What are the main causes of Tachycardia?
Tachycardia is precipitated by a number of physiological, psychological, environmental and genetic factors. The commonly studied causes of Tachycardia are discussed below-
- Heart diseases: Presence of a number of cardiovascular diseases like coronary artery disease, peripheral artery disease, atrial fibrillation, cardiomyopathy and some more can lead to the damage and degeneration of the heart tissues.
- Electrical pathways: Some people have aberrant electrical activities in their hearts due to the presence of certain abnormal electrical pathways in the heart. These conditions may either be congenital or may be present in people having long QT syndrome. Any of the above factors may lead to Tachycardia.
- Congenital defects: Presence of certain structural anomalies from birth such as defective valves or improper flow of venous blood can predispose a person to abnormal heart rate.
- Substance abuse: People addicted to the patterned use of certain drugs, alcohol or tobacco can grow some of the symptoms of Tachycardia. These symptoms usually manifest as overdose or withdrawal symptoms. Overconsumption of certain caffeinated beverages can also cause similar symptoms.
- Blood pressure: Both hypertension (high blood pressure) and hypotension (low blood pressure) can precipitate rapid heart rate conditions.
- Drugs: Intake of certain over-the-counter drugs (Eg: Corticosteroids, antidepressants, androgenic drugs) for weeks or months together can increase the heart rate abnormally.
- Electrolyte imbalance: Loss of minerals may occur under certain conditions like Diarrhoea, vomiting and a few more. These conditions may lead to an imbalance of sodium and potassium within the body, which in turn may elevate the heart rate.
- Diseases: Systemic diseases like thyroid problems, Diabetes or some other metabolic disorders can lead to Tachycardia. The heart rate can be restored back to normal (sometimes without medical intervention) once these diseases are cured.
What are some of the symptoms of Tachycardia?
The primary symptom of Tachycardia is the increase in heart rate. The general symptoms of the disease are listed below-
- Fast heart rate
- Dizziness and lightheadedness
- A sensation of flopping in the chest
- Fainting (syncope)
What are the common types of Tachycardia?
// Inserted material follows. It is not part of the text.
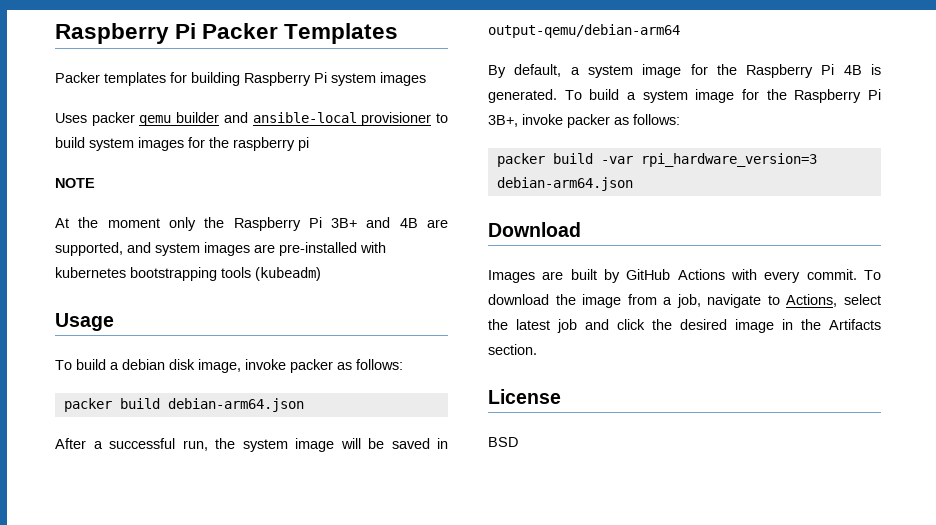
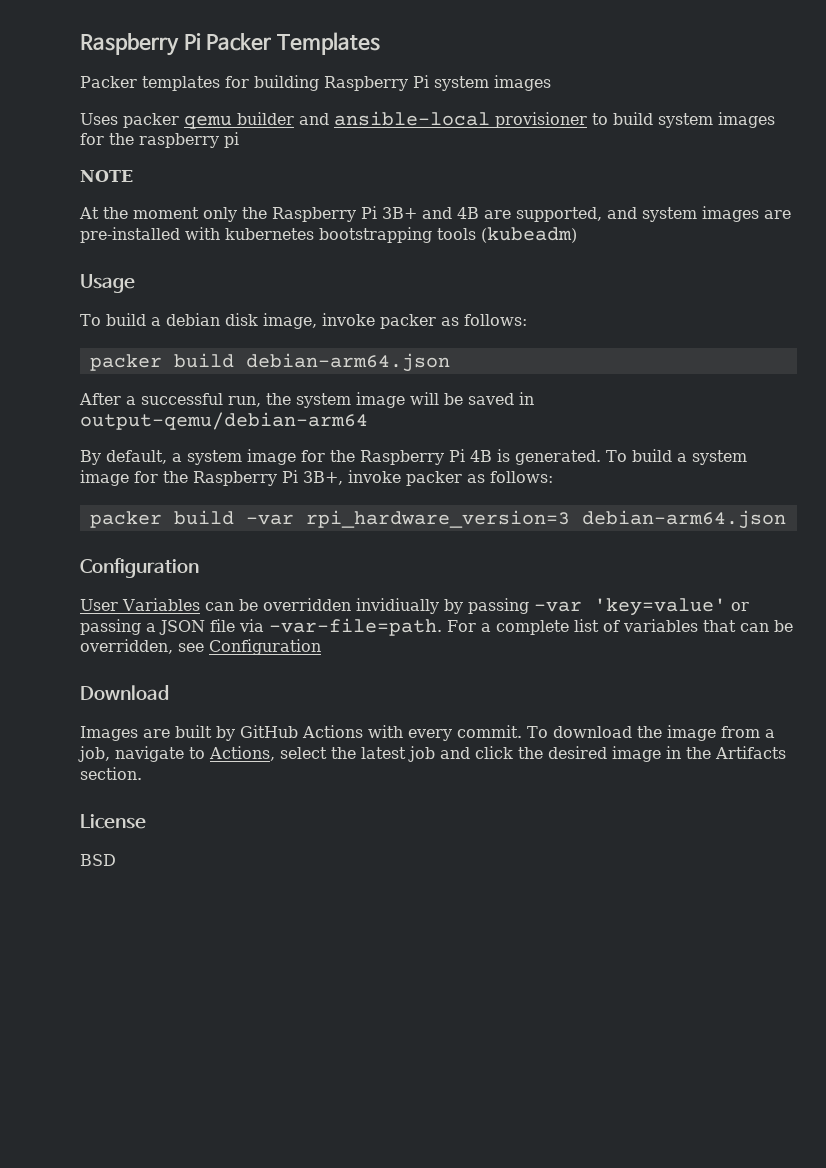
(633, 184) none -> [80,558,199,578] [80,598,749,616] [80,618,793,636] [80,639,321,655] // Configuration // User Variables can be overridden invidiually by passing -var 'key=value' or passing a JSON file via -var-file=path. For a complete list of variables that can be overridden, see Configuration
Tachycardia is broadly categorised into the following types-
It has the following subtypes-
Sinus tachycardia: It originates from the sino-atrial node near the base of the superior vena cava. It is asymptomatic in nature, with a dropped ventricular filling time. The main characteristics are- reduced coronary blood flow, ischemia, increased oxygen demand and a dropped cardiac output. It is caused by-
- Drug withdrawal
Atrial tachycardia: It is a heart rhythm problem where the heart’s electrical impulses come from an ectopic pacemaker, that is, a pacemaker placed at a wrong position. Heart rates ranging from 140-220 beats per minute can be observed in this case. Atrial tachycardia is of the following types-
- Multifocal Atrial Tachycardia
- Ectopic Atrial Tachycardia
- Unifocal Atrial Tachycardia
- Paroxysmal Atrial Tachycardia
Junctional Tachycardia: It is a type of supraventricular Tachycardia characterised by movement of the AV node.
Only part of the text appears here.